What Happens To Truck Tractor Trailers At The End Of The Road?
What happens to your old truck – your treasured vehicle when it dies and hits the pavement? Or better put when it leaves the road? You may well have seen crushed cars and vehicles – actually many all in little cubes carefully stacked, piled and tied down on a flatbed trailer being towed down the highway. Is this what happens to my treasured vehicle after many years of relatively trouble free service you may well of wondered? Or will my treasured friend simply end up in a landfill or worse rusting away to no avail or benefit to anyone or any future motorist.
It is interesting to note that as you stare at those single compact bales of steel on that flatbed truck trailer that each and every one of those metal bundles started off one day as the proud possession of a new automobile owner who after haggling and dealing with a new car or truck dealer proudly took possession of their brand new vehicle at one point and would been all very proud of the newly factory built and dealer delivered unit.
Once your vehicle has reached the point of either being too old or too expensive to repair or even wrecked by collision your vehicle still has intrinsic value. In the case of trucks especially even if the vehicle is not tradable or has little value to a dealership most of a typical heavy duty truck can be ultimately recycled, salvaged or even refurbished.
An average tractor trailer , which will weigh in total at a accurate truck weigh scale in the range of five to five and a half tons it can be said that 85 to 90 % of all the weight components are essentially solid basic steel metal in essence all in all.
Good steel metal always has value in the scrap metal industry as scrap recycling industry steel metal. In the scrap metal yard the rear end of the vehicle, motor and transmission of the truck vehicle unit will be cut out and sold for the steel scrap metal value itself.
Next in line wheels themselves will be unbolted, removed, cleaned, repainted and ultimately sold to roll down the highways one day yet again on other similar truck model tractor trailers. Along with that rubber tires can be sold yet again if it highway safe condition, if not then retreaded. Generally tires can be safely retreaded according to highway traffic safety rules and procedures 3 times overall. If the tires have had too many miles on the road and are beyond safely retreading then they can be shred into “tire mulch” and utilized for a myriad of uses including for recycled tire mulch for kids playgrounds and highway construction use for roadway reinforcements.
Lastly a truck headed for salvage is handled in a fashion similar to an old car.
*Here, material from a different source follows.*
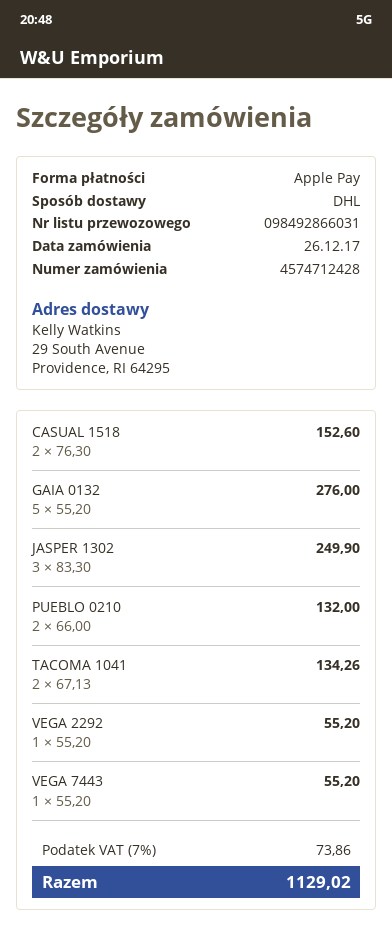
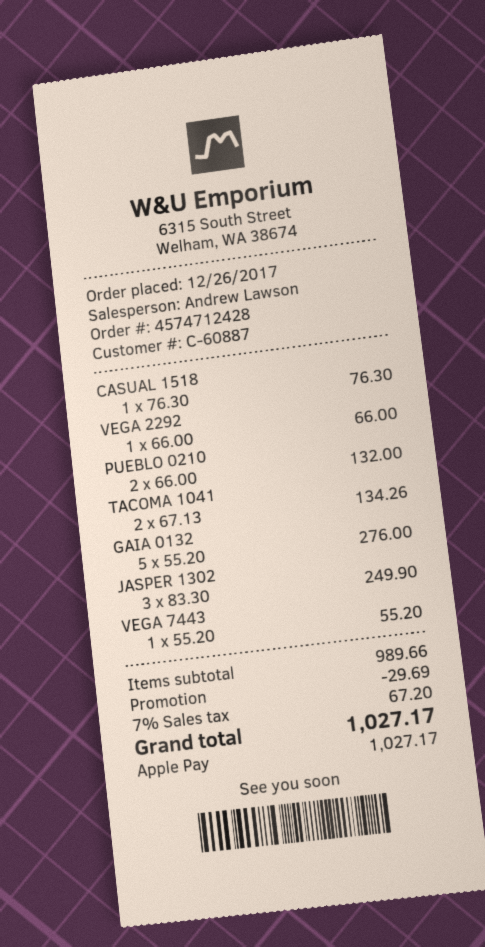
CASUAL 1518: 2 x 76.30 = 152.60 -> 1 x 76.30 = 76.30
VEGA 2292: 1 x 55.20 = 55.20 -> 1 x 66.00 = 66.00
discount: none -> 29.69
tax: 7% = 73.86 -> 7% = 67.20
total: 1129.02 -> 1027.17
It goes through a shredder, which separates steel from aluminum and non-metallic material and materials. Steel aluminum and ferrous as well as non-ferrous items are separated and recycled. Plastics – which make up a greater and greater percentage of most vehicles volume, are also separated and more and more are being recycled, even if only as base plastic materials? Vehicle recycling experts note that overall there is not a lot of residual non-metallic materials lastly left – other than the rubber around door frames, plastic in the tractor trailer cabs itself and some fiberglass materials left over. Fiberglass from the tractor trailer cabs at this point in time has little value and merit and is ultimately destroyed by shredding being left for the landfill itself.
What a shame. All from those miles and miles of those truck tractor trailers on the road. Shredded fiberglass for the landfill site.